Experimental Study and Modeling of Solid-liquid Equilibrium for Binary and Ternary Pharmaceutical and Food Systems

The experimental measurement of the solubility of a solute in a given solvent is a difficult task; hence, there is a need for reliable thermodynamic models for its prediction. However, these models require either molecular or group interaction parameters, which are not always available.

The objective of the present study is to measure experimentally the solubility of different solutes in solvents selected from pharmaceutical or food fields on the basis that not all the required model interaction parameters are available to use the obtained experimental data for their determination.

The experimental study of solid-liquid equilibrium for chosen binary and ternary systems at different temperatures was carried out using differential scanning calorimetry to determine the essential thermophysical properties like melting temperature and enthalpy. The modeling of these phase equilibrium data was performed using thermodynamic models like Random Two Liquids (NRTL) and Universal Functional Activity Coefficient (UNIFAC).

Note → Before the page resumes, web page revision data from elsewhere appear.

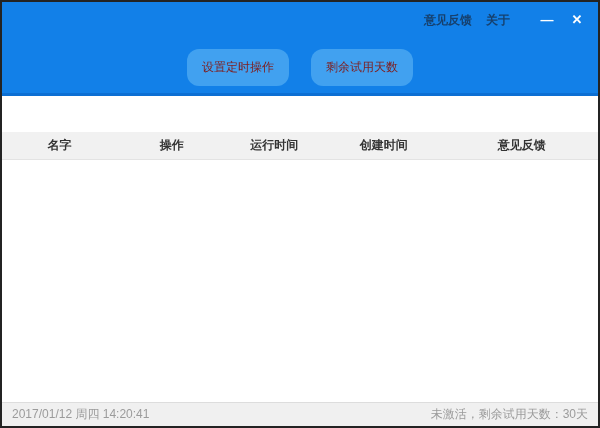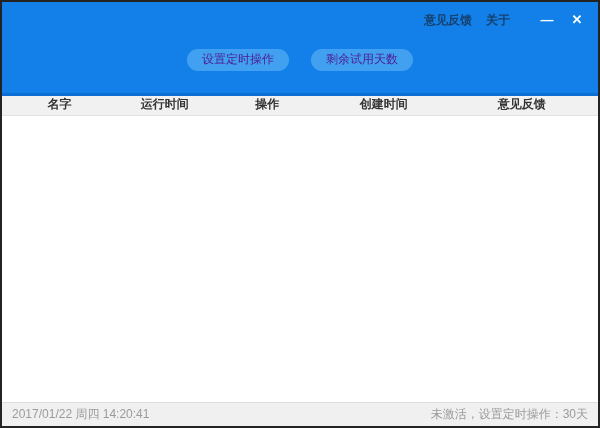--- a/index.html
+++ b/index.html
@@ -56,13 +56,13 @@
   }
   .pill-button {
     background: #41a1f0;
-    color: #4c1d95;
+    color: #7f1d1d;
     border: none;
     border-radius: 12px;
     font-size: 12px;
-    font-family: Liberation Mono, monospace;
+    font-family: Liberation Sans, sans-serif;
     padding: 5px 15px;
-    height: 22px;
+    height: 37px;
     line-height: 13px;
     cursor: pointer;
   }

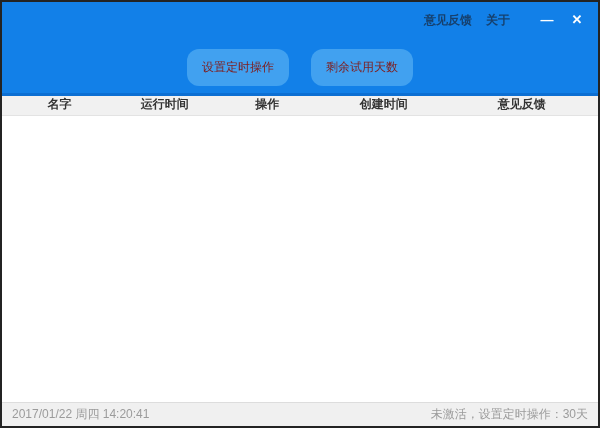--- a/index.html
+++ b/index.html
@@ -68,11 +68,13 @@
   }
   
   .table-header {
-    height: 20px;
+    height: 28px;
     background: #f1f1f1;
     border-bottom: 1px solid #e3e3e3;
     display: flex;
+    align-items: center;
     flex: 0 0 auto;
+    margin-top: 36px;
   }
   .th-cell {
     font-size: 12px;

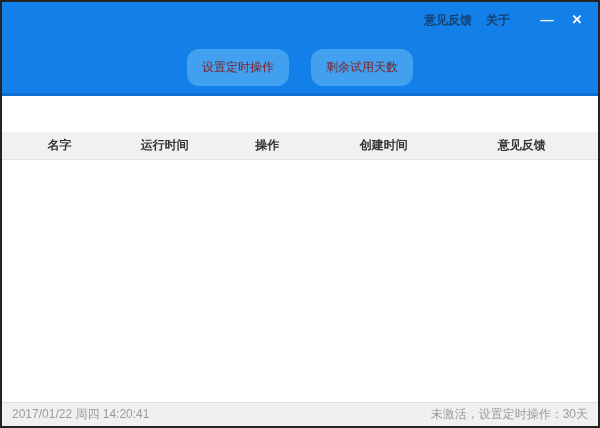--- a/index.html
+++ b/index.html
@@ -133,8 +133,8 @@
 
   <div class="table-header">
     <div class="th-cell th-c0">名字</div>
+    <div class="th-cell th-c2">操作</div>
     <div class="th-cell th-c1">运行时间</div>
-    <div class="th-cell th-c2">操作</div>
     <div class="th-cell th-c3">创建时间</div>
     <div class="th-cell th-c4">意见反馈</div>
   </div>

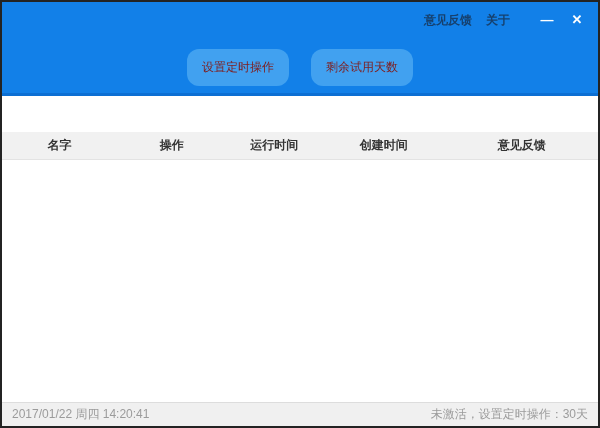--- a/index.html
+++ b/index.html
@@ -142,7 +142,7 @@
   <div class="content"></div>
 
   <div class="statusbar">
-    <span class="status-text">2017/01/22 周四 14:20:41</span>
+    <span class="status-text">2017/01/12 周四 14:20:41</span>
     <span class="status-text">未激活，设置定时操作：30天</span>
   </div>
 

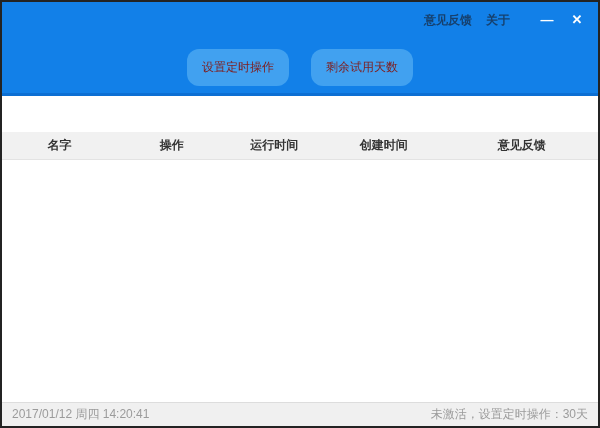--- a/index.html
+++ b/index.html
@@ -143,7 +143,7 @@
 
   <div class="statusbar">
     <span class="status-text">2017/01/12 周四 14:20:41</span>
-    <span class="status-text">未激活，设置定时操作：30天</span>
+    <span class="status-text">未激活，剩余试用天数：30天</span>
   </div>
 
 </div>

The required NRTL interaction parameters were determined by minimizing a well-defined objective function using the simplex method.

The solubilities of the solutes in the different considered solvents at different temperatures obtained experimentally provided the required NRTL molecular interaction parameters. Solute solubilities were obtained using NRTL, UNIFAC, and ideal models. The comparisons showed an excellent agreement between the experimental values and the NRTL results, contrary to UNIFAC and ideal case models.

This study shows the importance of thermodynamic modeling to predict solubility data that may be difficult, time-consuming, and costly to obtain experimentally.